The research found that Sustainable Urban Drainage (SuDS), which are widely used to manage rainfall, can retain 60-73% of rainwater run-off, helping reduce flood risks. Perhaps a more compelling argument in favour of SuDS is the research carried out by Defra, which found they can reduce construction costs by up to 30% compared to traditional drainage systems.
Nature-based solutions can also provide a significant level of cooling both within and outside of buildings, for instance street trees reduce air temperature by 3oC. These measures can help mitigate the Urban Heat Island and create temperatures comfortable to live and work in.
Thermal regulation measures could help reduce the number of heat related deaths, a figure which the IPCC estimates could reach 7,000 annually by 2050 as summer temperatures continue to rise.
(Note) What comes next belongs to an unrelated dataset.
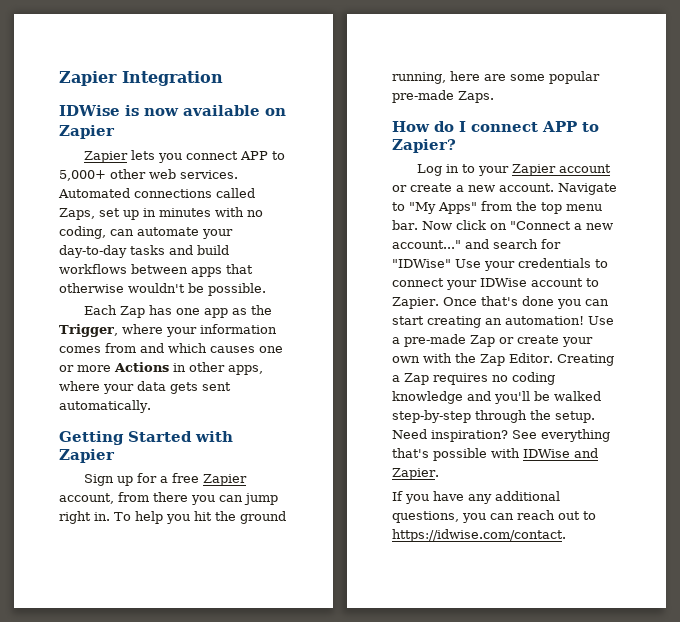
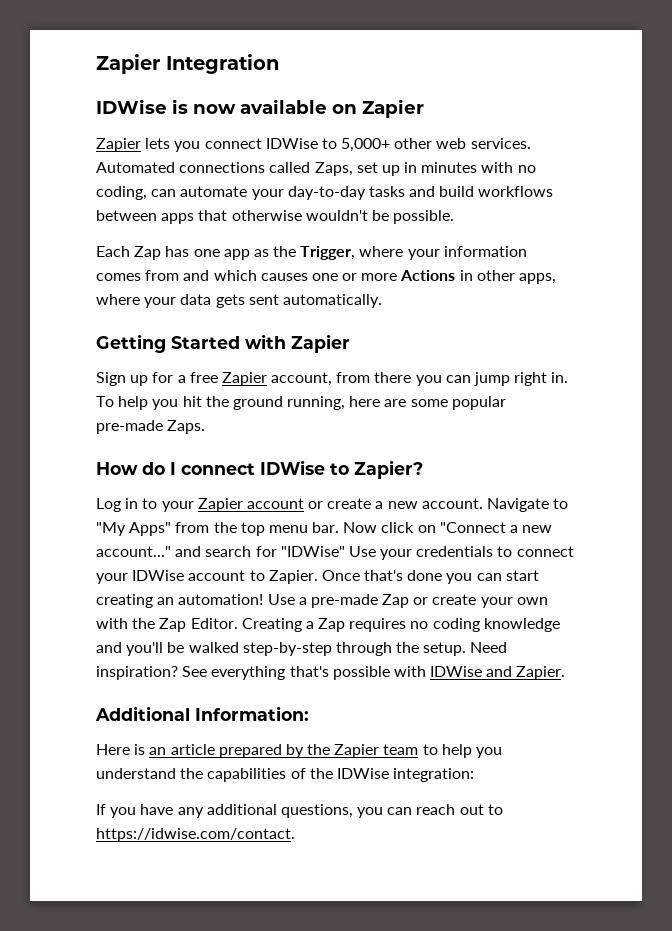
[239,151,268,160] APP -> [265,138,318,149] IDWise
[542,121,577,132] APP -> [260,460,325,475] IDWise
(439, 474) none -> [95,706,309,721] [96,744,503,758] [96,768,475,782] // Additional Information: // Here is an article prepared by the Zapier team to help you understand the capabilities of the IDWise integration:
The graphic below shows the headline findings of two of the five types of nature-based solutions reviewed in the IGNITION Projects research:
Enabling nature-based solutions.
The UKGBC has encapsulated an ambition for the industry that combines aspirations around climate-resilient assets and utilising nature-based solutions through the following statement:
“By 2030, all buildings and infrastructure will, throughout their lifetime, be climate resilient and maximise environmental net gains, through the prioritisation of nature-based solutions”
In April this year the UKGBC launched a set of six guiding principles to assist developers, owners, operators and occupiers of buildings and infrastructure to work towards this target by integrating nature-based solutions into the design, construction and operation of real assets. Each principle provides supporting methodology, bringing together a combination of industry best practice, resources and initiatives.
Meanwhile, Government regulation will further stimulate the built environment industry to create more nature. The impending update to the Environment Bill will set out a legal requirement for new developments to achieve and retain a 10% biodiversity net gain for 30 years. This legal requirement can be met through the creation of multifunctional nature-based solutions, which will also deliver assets aligned with investor’s ESG priorities.
Creating meaningful change.
The Government-imposed global lockdown measures driven by the COVID-19 pandemic put the spotlight on the social disparity in access to green space. Present and future homeowners, as well as organisations, are reassessing where they live and operate, considering the social aspects of buildings and the interactions people have with space.
Putting humanity on pause has demonstrated that when nature has the space it can regenerate.
The reduced noise pollution allowed animals to better communicate in areas with busy anthropogenic soundscapes and were able to return to more effective hunting and mating behaviours.
Globally, animals have been exploring our quieter urban areas; deer have been seen grazing at Washington homes near to the White House, peacocks have wandered the streets of Bangor in Wales, and wild boar strutted through the streets of Barcelona.
Healthy ecosystems can be created through the provision of interconnected spaces across urban landscapes: strategic landscaping can increase species’ resilience to factors like disease, climate change and invasive species. Natural habitats are commonly fragmented or poorly connected, typically resulting in small inbreeding populations that become increasingly vulnerable. Nature Recovery Networks are a concept developed by the Wildlife Trust that seeks to reconnect these isolated habitats through urban greening. The government is now piloting Local Nature Recovery Strategies to map areas where nature can be restored.
Nature’s value is amplified when it flourishes and, ultimately, strengthens our ability to depend on natural systems for food security, water management, air quality and temperature regulation.